The Databricks Lakehouse platform lets you manage these assets on a single platform with unified access control. You can develop data applications and ML applications on the same platform, reducing the risks and delays associated with moving data around.
General recommendations for MLOps#
Create a separate environment for each stage#
Development
Staging
Production
Access control and versioning#
Access control and versioning are key components of any software operations process. Databricks recommends the following:
Use Git for version control. Pipelines and code in Git for version control. Facilitates moving ML between stages by promoting code using stage branches i.e. code from the development branch -> to the staging branch -> to the release branch
Store data in a Lakehouse architecture using Delta tables. Both raw data and feature tables should be stored as Delta tables with access controls to determine who can read and modify them.

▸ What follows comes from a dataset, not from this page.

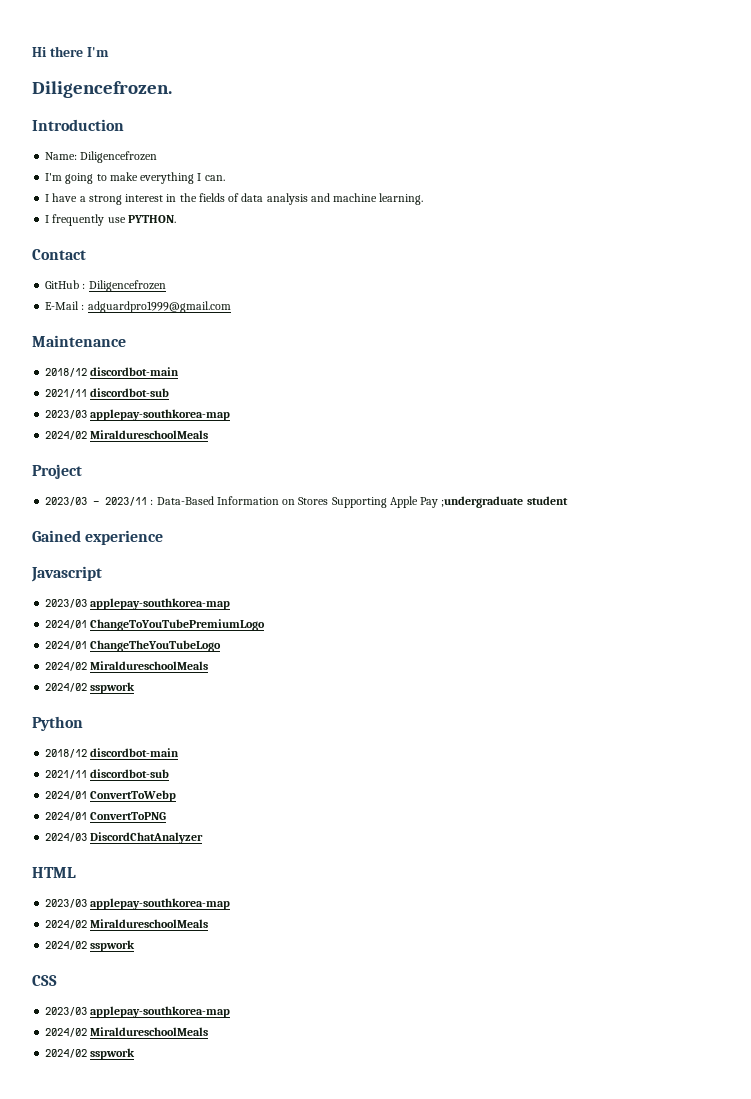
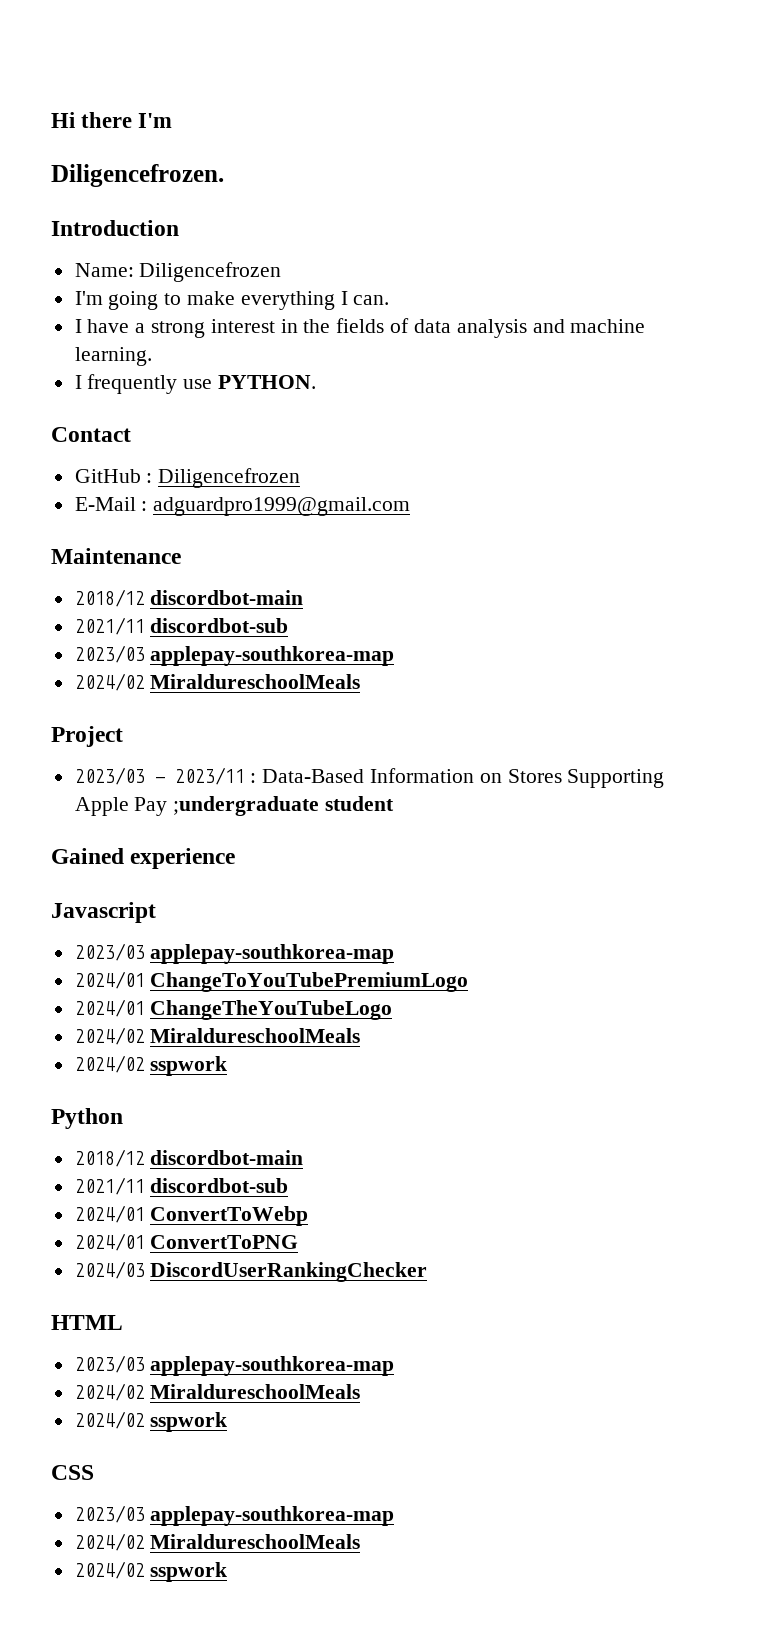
- 2024/03 DiscordChatAnalyzer
+ 2024/03 DiscordUserRankingChecker

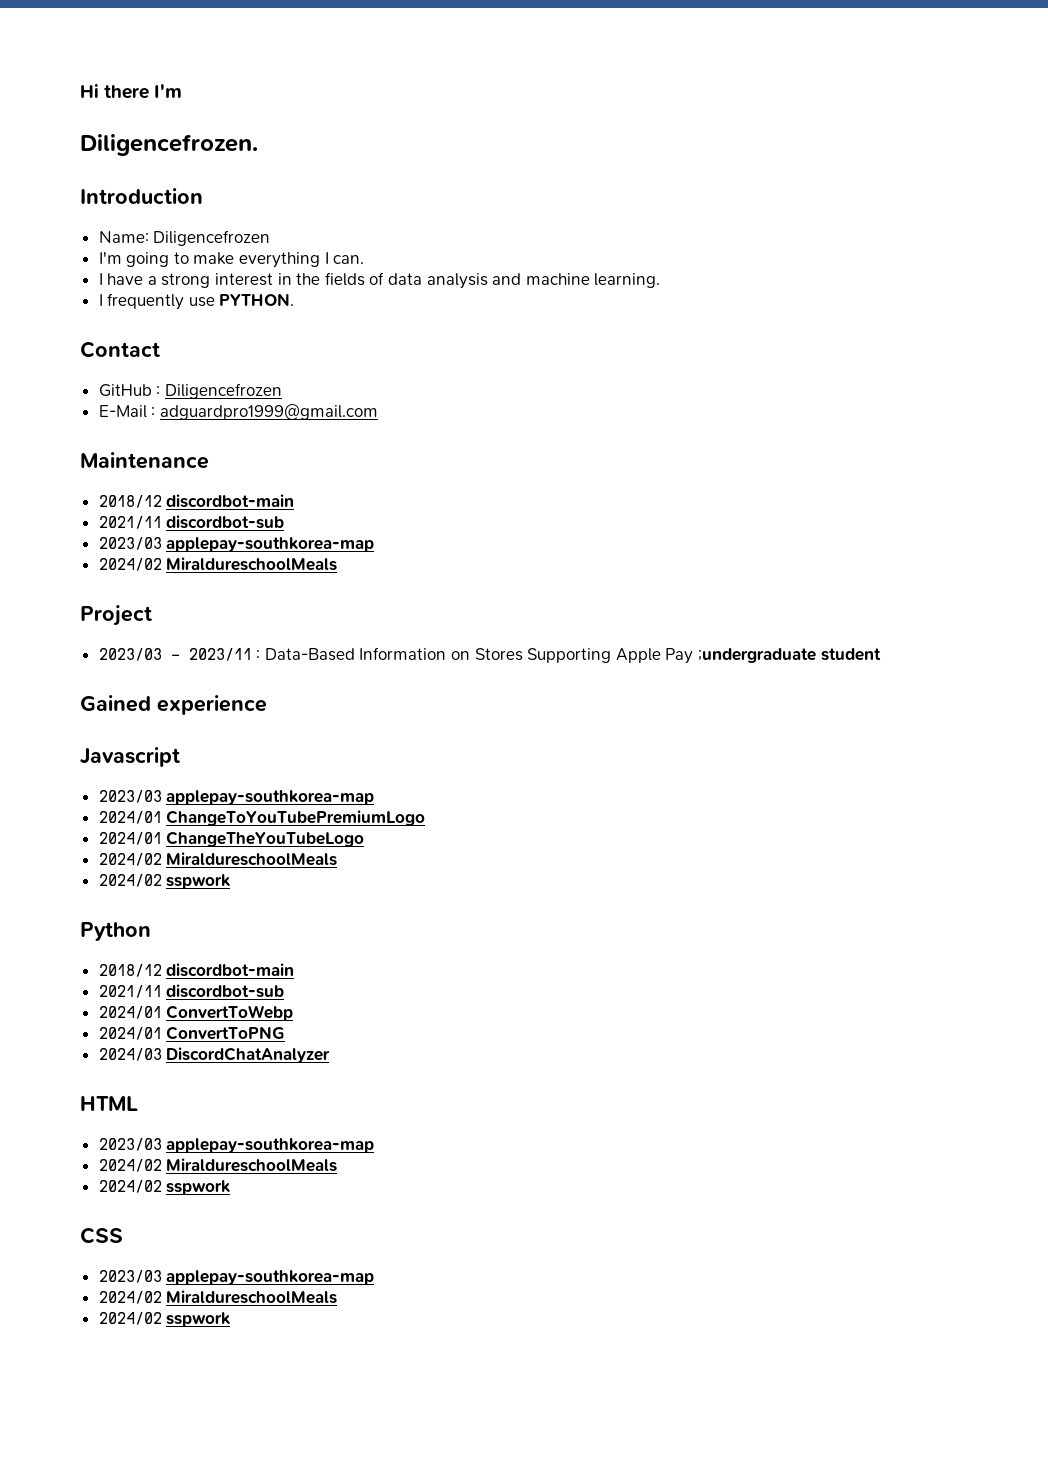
- 2024/03 DiscordUserRankingChecker
+ 2024/03 DiscordChatAnalyzer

Manage models and model development with MLflow. MLflow to track the model development process and save code snapshots, model parameters, metrics, and other metadata. Use the Model Registry to manage model versioning and deployment status. The Model Registry provides webhooks and an API so you can integrate with CD systems, and also handles access control for models.
Deploy code, not models#
Databricks recommends that during the ML development process, you promote code, rather than models, from one environment to the next. Moving project assets this way ensures that all code in the ML development process goes through the same code review and integration testing processes. It also ensures that the production version of the model is trained on production code.